Premessa: non sono aprioristicamente tifoso di nessun sistema operativo o linguaggio. Per me ci sono due tipi di sistemi o linguaggi: quelli adatti ad uno scopo e quelli non adatti.
Microsoft ha annunciato che a metà 2017 potrebbe uscire una versione per Linux del loro SQL Server.
Ricordo ancora quando nel 2001 Steve “Developers! Developers! Developers!” Ballmer aveva detto «Linux is a cancer that attaches itself in an intellectual property sense to everything it touches»
E aveva ragione perché la propagazione del codice aperto è esattamente lo scopo delle licenze GNU e similari.
Il primo DBMS di classe Enterprise ad ampia diffusione a supportare Linux è stato Oracle. Io stesso ne ho installati su CentOS (soluzione non supportata da Oracle, ma chissenefrega di quello che supporta Oracle) oltre 10 anni fa e probabilmente alcuni di quelli sono ancora in produzione.

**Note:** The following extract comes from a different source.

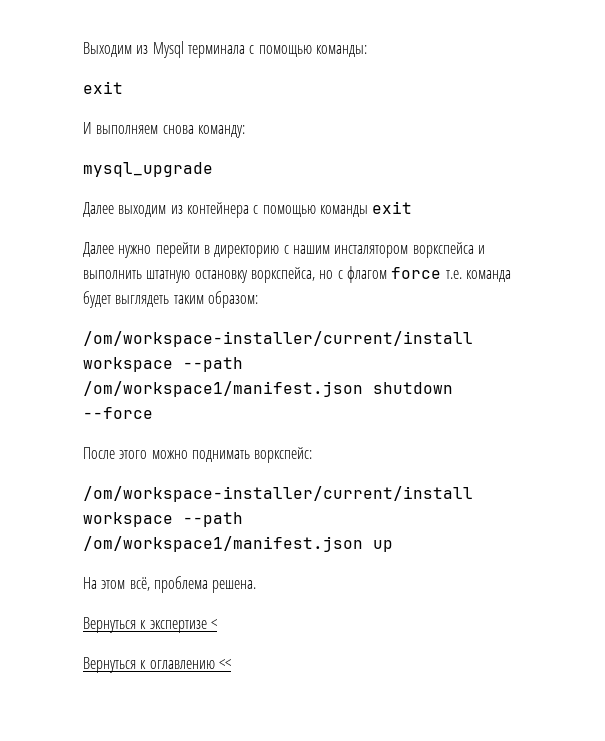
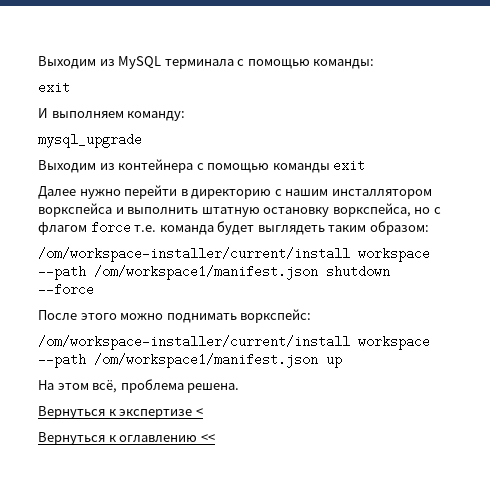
[83,41,184,58] Выходим из Mysql -> [38,56,162,69] Выходим из MySQL
[162,125,194,134] снова -> (124, 114) none
[83,202,167,217] Далее выходим -> [38,160,96,173] Выходим
[334,245,409,258] инсталятором -> [331,189,432,199] инсталлятором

La scelta di Microsoft è tutto fuorché una sorpresa.
Innanzi tutto è cambiato il management di Redmond; si è rinnovato con persone di una generazione successiva a quelle di Gates, Allen e Ballmer. I fondatori di Microsoft hanno in testa un modello classico del software: se vendi una copia, lo fai in perdita, se ne vendi due o tre vai a pareggio, tutto quello che vendi in più è margine.
Questo è un modello ancora assolutamente valido per le piccole aziende di adesso, ma Microsoft è cresciuta al di là dell’essere un mero produttore di software e probabilmente imboccherà un cammino evolutivo analogo a quello di IBM.
Sono finiti i tempi dei nemici, ovvero della politica aziendale tesa ad identificare qualche altra azienda o gruppo di utenti come un nemico contro cui opporsi e da cui distinguersi, cosa in cui un’azienda che produce telefoni e computer è ancora abilissima.
Microsoft ha sotterrato definitivamente l’ascia di guerra quando ha iniziato pragmaticamente a supportare Linux su Azure. Windows potrebbe essere un sistema operativo da usare su PC e tablet, ma in pochi si fidano a lasciarlo solo esposto a Internet su un server remoto. Ci sono molti server Windows esposti a Internet, ma sono protetti da firewall armati fino ai denti.
I DBMS sono delle brutte bestie, sono avidi di risorse e ne consumerebbero sempre di più. A questo aggiungiamo una categoria di sviluppatori a cui sono ignoti il concetti di indice, di ottimizzazione della query e di progettazione della struttura. Sono quelli che fanno i test con tabelle da 10 record e quando gli si fa notare che su 10 milioni di record la query impiega un weekend rispondono «ma da me funziona!». Sviluppatori così esistono per ogni piattaforma.
Una brutta bestia come un server SQL ha bisogno di un sistema operativo sottostante solido e leggero, che si impicci il meno possibile, tanto con la virtualizzazione oramai i server di database sono VM dedicate che svolgono solamente una funzione.
È proprio la virtualizzazione a non far perdere soldi di licenze a Microsoft nel caso in cui MSSQL venga installato su in Linux.
Il modello attuale di licenza Microsoft per gli ambienti virtualizzati è una sorta di tariffa flat: se viene licenziato con Windows Datacenter ogni socket del server fisico di virtualizzazione si possono installare su quell’hardware un numero illimitato di server virtuali Windows Server Standard.
In questo modo il fatturato per i server virtualizzati è di fatto funzione del numero di socket fisici, non del numero di server virtuali.
Una volta che un cliente ha licenziato i socket con Windows Server Datacenter, Microsoft ha fatto la vendita. Poi quante VM ci siano e che sistemi operativi ci girino sono affari del cliente.
Ecco che un Microsoft SQL server su Linux prende il meglio dei due mondi: un’installazione più robusta e la licenza di SQL Server fatturata comunque al cliente.
Molti erano allettati da Oracle perché lo si può far girare su Linux e non su Windows. Dal prossimo anno MSSQL non ha più la limitazione di girare solo su Windows.